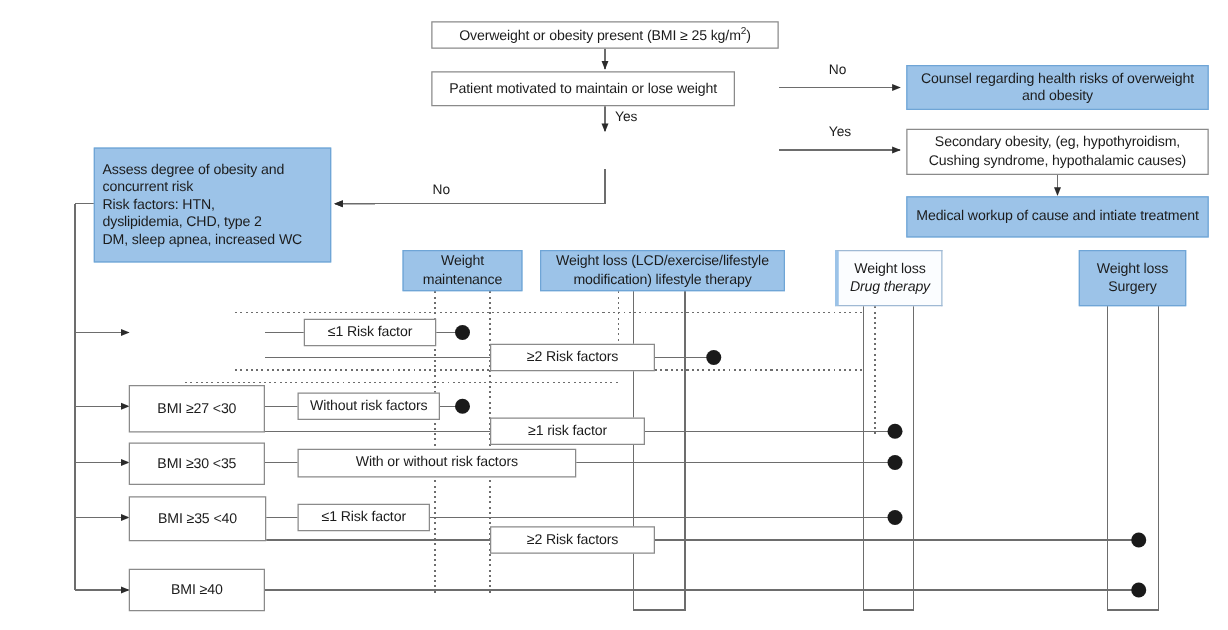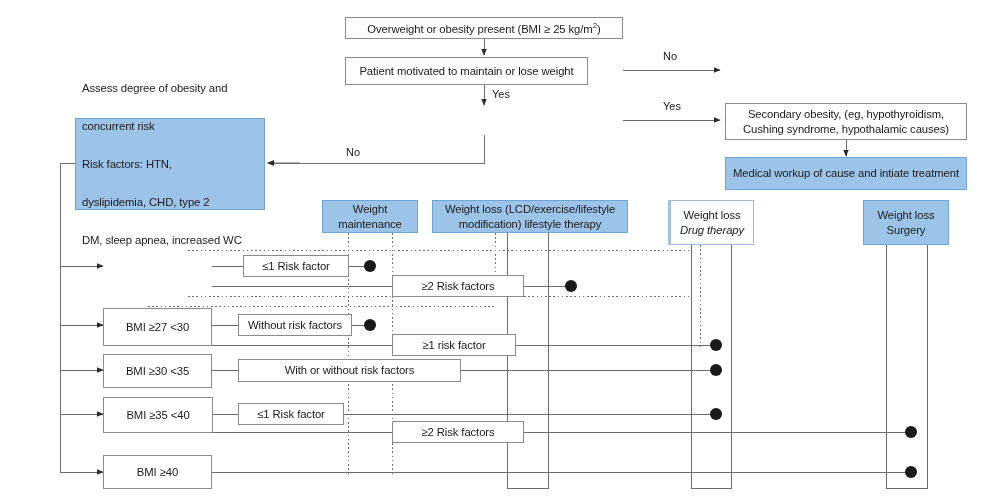--- a/index.html
+++ b/index.html
@@ -4,21 +4,21 @@
 <style>
   html,body{margin:0;padding:0;background:#ffffff;}
   body{font-family:"Liberation Sans",sans-serif;}
   #root{position:relative;width:982px;height:504px;background:#fff;overflow:hidden;}
   svg#wires{position:absolute;left:0;top:0;width:982px;height:504px;}
   .node{position:absolute;box-sizing:border-box;display:flex;align-items:center;justify-content:center;
         text-align:center;font-size:11.3px;color:#1b1b1b;line-height:1.25;letter-spacing:-0.1px;}
   .node.white{background:#ffffff;border:1px solid #8a8a8a;}
   .node.blue{background:#9cc3e8;border:1px solid #6fa5d6;}
   .node.pale{background:#fbfdff;border:1px solid #9fb9d4;border-left:3px solid #9cc3e8;}
-  .node.left{justify-content:flex-start;text-align:left;padding-left:7px;gap:24px;}
+  .node.left{justify-content:flex-start;text-align:left;padding-left:7px;}
   .edgelabel{position:absolute;font-size:11px;color:#1b1b1b;}
   .ital{font-style:italic;}
   sup{font-size:8px;vertical-align:super;}
 </style>
 </head>
 <body>
 
 <div id="root">
 
   <svg id="wires" viewBox="0 0 982 504" xmlns="http://www.w3.org/2000/svg">
@@ -107,20 +107,23 @@
 
   <div class="node white" style="left:345px;top:17px;width:278px;height:22px;">
     <span><span>Overweight or obesity present (BMI ≥ 25 kg/m</span><sup>2</sup><span>)</span></span>
   </div>
 
   <div class="node white" style="left:345px;top:57px;width:243px;height:28px;">
     <span>Patient motivated to maintain or lose weight</span>
   </div>
 
 
+  <div class="node blue" style="left:725px;top:52px;width:242px;height:36px;padding:0 6px;">
+    <span>Counsel regarding health risks of overweight and obesity</span>
+  </div>
 
   <div class="node white" style="left:725px;top:103px;width:242px;height:37px;padding:0 6px;">
     <span>Secondary obesity, (eg, hypothyroidism, Cushing syndrome, hypothalamic causes)</span>
   </div>
 
   <div class="node blue" style="left:725px;top:157px;width:242px;height:33px;padding:0 6px;">
     <span>Medical workup of cause and intiate treatment</span>
   </div>
 
   <div class="node blue left" style="left:75px;top:118px;width:190px;height:92px;flex-direction:column;align-items:flex-start;justify-content:center;padding:4px 6px;">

------------------------------------

* [What to do]: Your job is to copy each entry exactly as written; the pictures do not go in.

* [Task result]:
--- a/index.html
+++ b/index.html
@@ -4,21 +4,21 @@
 <style>
   html,body{margin:0;padding:0;background:#ffffff;}
   body{font-family:"Liberation Sans",sans-serif;}
   #root{position:relative;width:982px;height:504px;background:#fff;overflow:hidden;}
   svg#wires{position:absolute;left:0;top:0;width:982px;height:504px;}
   .node{position:absolute;box-sizing:border-box;display:flex;align-items:center;justify-content:center;
         text-align:center;font-size:11.3px;color:#1b1b1b;line-height:1.25;letter-spacing:-0.1px;}
   .node.white{background:#ffffff;border:1px solid #8a8a8a;}
   .node.blue{background:#9cc3e8;border:1px solid #6fa5d6;}
   .node.pale{background:#fbfdff;border:1px solid #9fb9d4;border-left:3px solid #9cc3e8;}
-  .node.left{justify-content:flex-start;text-align:left;padding-left:7px;gap:24px;}
+  .node.left{justify-content:flex-start;text-align:left;padding-left:7px;}
   .edgelabel{position:absolute;font-size:11px;color:#1b1b1b;}
   .ital{font-style:italic;}
   sup{font-size:8px;vertical-align:super;}
 </style>
 </head>
 <body>
 
 <div id="root">
 
   <svg id="wires" viewBox="0 0 982 504" xmlns="http://www.w3.org/2000/svg">
@@ -107,20 +107,23 @@
 
   <div class="node white" style="left:345px;top:17px;width:278px;height:22px;">
     <span><span>Overweight or obesity present (BMI ≥ 25 kg/m</span><sup>2</sup><span>)</span></span>
   </div>
 
   <div class="node white" style="left:345px;top:57px;width:243px;height:28px;">
     <span>Patient motivated to maintain or lose weight</span>
   </div>
 
 
+  <div class="node blue" style="left:725px;top:52px;width:242px;height:36px;padding:0 6px;">
+    <span>Counsel regarding health risks of overweight and obesity</span>
+  </div>
 
   <div class="node white" style="left:725px;top:103px;width:242px;height:37px;padding:0 6px;">
     <span>Secondary obesity, (eg, hypothyroidism, Cushing syndrome, hypothalamic causes)</span>
   </div>
 
   <div class="node blue" style="left:725px;top:157px;width:242px;height:33px;padding:0 6px;">
     <span>Medical workup of cause and intiate treatment</span>
   </div>
 
   <div class="node blue left" style="left:75px;top:118px;width:190px;height:92px;flex-direction:column;align-items:flex-start;justify-content:center;padding:4px 6px;">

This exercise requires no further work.